A Georgia native, Cicero Washington “C.W.” Pruitt (1857-1946), was serving in north China under the FMB in the 1890’s. Following the death of first wife he married Anna Seward (1862-1948) a Presbyterian missionary and an Ohio native. Several years later, two of their young children became ill and died. Their deaths may have been avoided if there had been professional medical care. Their loss served to highlight the need for Medical Missions in China. In a report to the Foreign Mission Board, Anna wrote that the nearest medical doctor was 20 miles away and almost every day someone was at her door asking for medical assistance for themselves or their families.

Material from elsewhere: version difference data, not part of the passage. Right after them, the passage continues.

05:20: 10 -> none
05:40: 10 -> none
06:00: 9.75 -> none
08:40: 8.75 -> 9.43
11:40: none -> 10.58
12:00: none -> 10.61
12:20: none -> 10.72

Following the death of her children, Anna in her grief, wrote the W.B.M.U. of Georgia “pleading for a medical missionary.” The plea did not fall on deaf ears, the Baptist women of Georgia were moved and began to promote the support for a Medical Missionary to north China. Funds were collected and sent to the FMB in Richmond. The funds remained in Richmond for several years, because there had not been any applicants, and if there had been it was during the anti-western Boxer Rebellion and sending new missionaries was unsafe.

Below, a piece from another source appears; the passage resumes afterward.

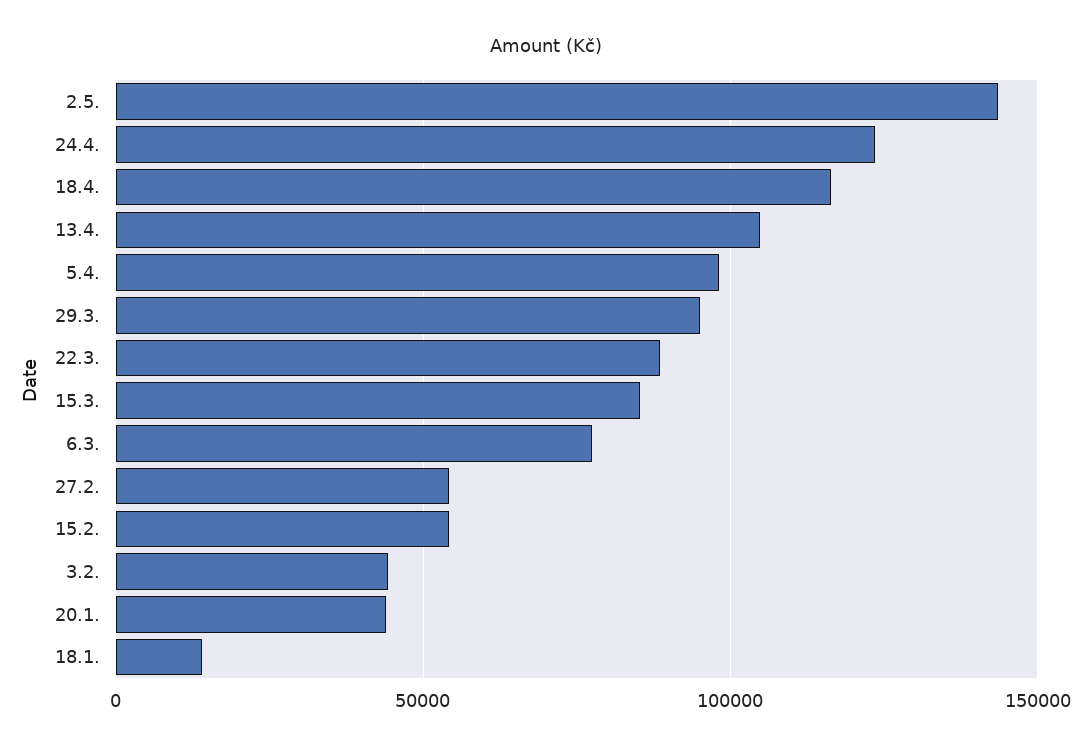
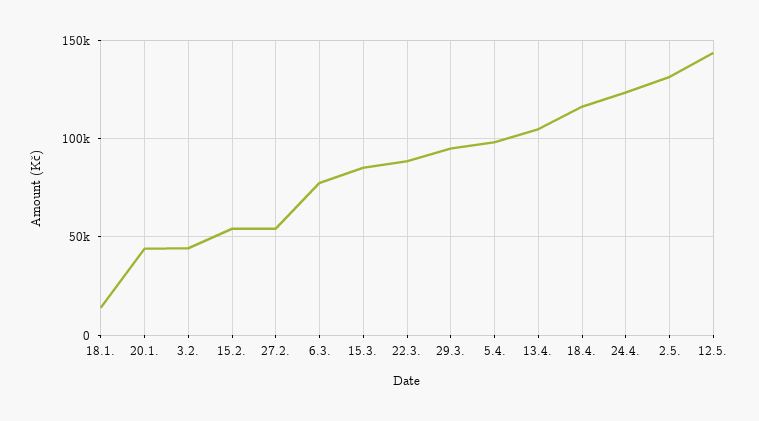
2.5.: 145000 -> 130000
12.5.: none -> 145000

In 1900, Dr. Robert Willingham, the Corresponding Secretary of the Foreign Mission Board was scheduled to be in Augusta, Georgia. Georgia W.B.M.U. leadership made an appointment to discuss medical missions with him, the meeting ended with Dr. Willingham and the ladies in in a prayer meeting. When he returned to Richmond there was a letter waiting on his desk. It was from Dr. T.W. Ayers, a Georgia native, who at the time had a medical practice in Alabama. He was offering up his services as a physician to the Foreign Mission Board.  It was later determined that the letter was being written at the same time the prayer meeting was taking place in Augusta.

Thomas Willburn “T.W.” Ayers (1858-1953) was a young deacon at the FBC Hartwell, Georgia and the owner/editor of the Hartwell Sun when he was called to foreign missions. After attending medical schools he opened a medical practice in Aniston, Alabama. When writing to the FMB offering his services as a medical missionary he was unaware that the women of his home state had already provided the necessary funds. He and his wife Minnie Skelton Ayers (1863-1935) were appointed in the fall of 1900. Dr. Ayers was the first Medical Missionary appointed and sent by the FMB.

The women of Georgia were not content with funding a medical missionary. Led by the women of the FBC Macon, they were soon collecting funds to build what became the first SBC Hospital on a foreign field in 1903. It was a hospital for women named for their former pastor Dr. W. E. Warren. Through the years the Georgia W.B.M.U. provided support for a home for the Ayer’s family and several additions to the hospital.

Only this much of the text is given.